_WORK TASK_
The answer is a stretch of the material below, returned exactly: the line containing "have to find", the line containing "me solve my problem.", and all lines between.

RECORDS SUPPLIED START

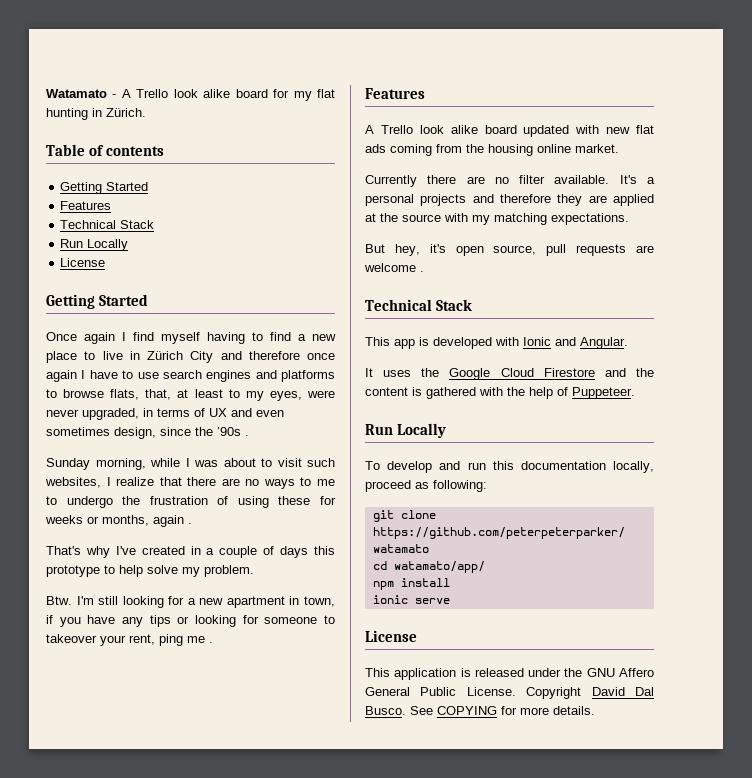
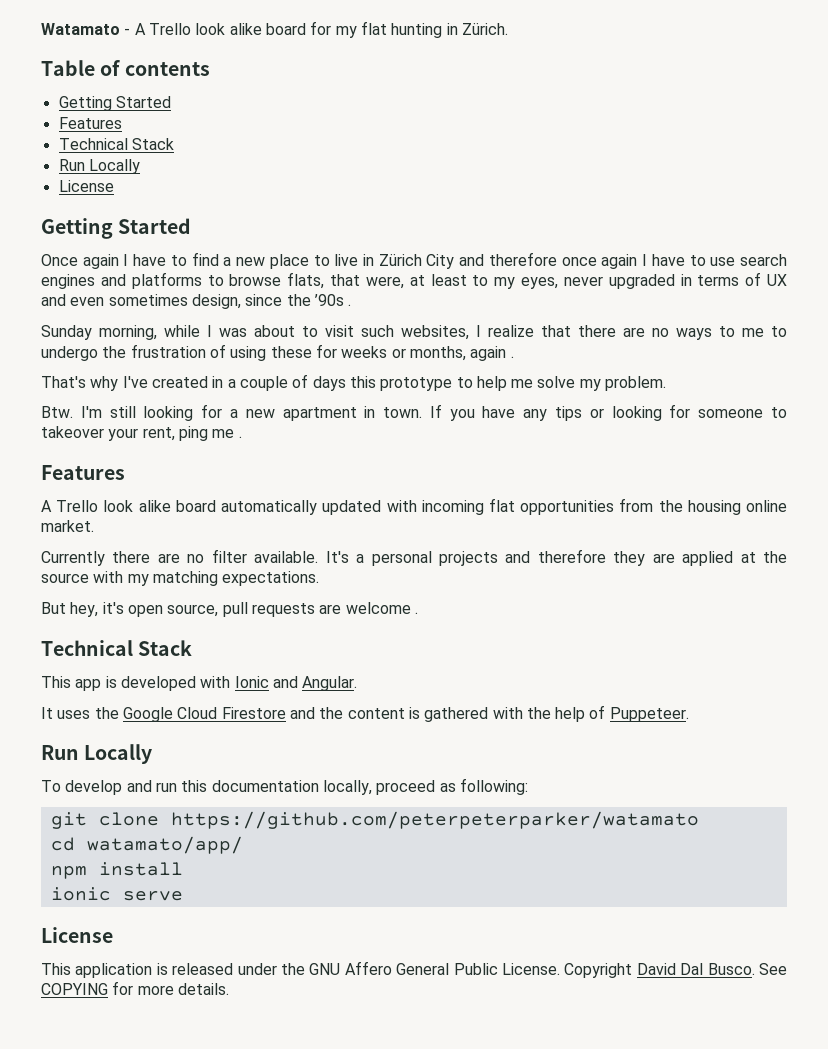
- Once again I find myself having to find a new place to live in Zürich City and therefore once again I have to use search engines and platforms to browse flats, that, at least to my eyes, were never upgraded, in terms of UX and even sometimes design, since the ’90s .
+ Once again I have to find a new place to live in Zürich City and therefore once again I have to use search engines and platforms to browse flats, that were, at least to my eyes, never upgraded in terms of UX and even sometimes design, since the ’90s .
- That's why I've created in a couple of days this prototype to help solve my problem.
+ That's why I've created in a couple of days this prototype to help me solve my problem.
- Btw. I'm still looking for a new apartment in town, if you have any tips or looking for someone to takeover your rent, ping me .
+ Btw. I'm still looking for a new apartment in town. If you have any tips or looking for someone to takeover your rent, ping me .
- A Trello look alike board updated with new flat ads coming from the housing online market.
+ A Trello look alike board automatically updated with incoming flat opportunities from the housing online market.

RECORDS SUPPLIED END

_TASK ANSWER_
+ Once again I have to find a new place to live in Zürich City and therefore once again I have to use search engines and platforms to browse flats, that were, at least to my eyes, never upgraded in terms of UX and even sometimes design, since the ’90s .
- That's why I've created in a couple of days this prototype to help solve my problem.
+ That's why I've created in a couple of days this prototype to help me solve my problem.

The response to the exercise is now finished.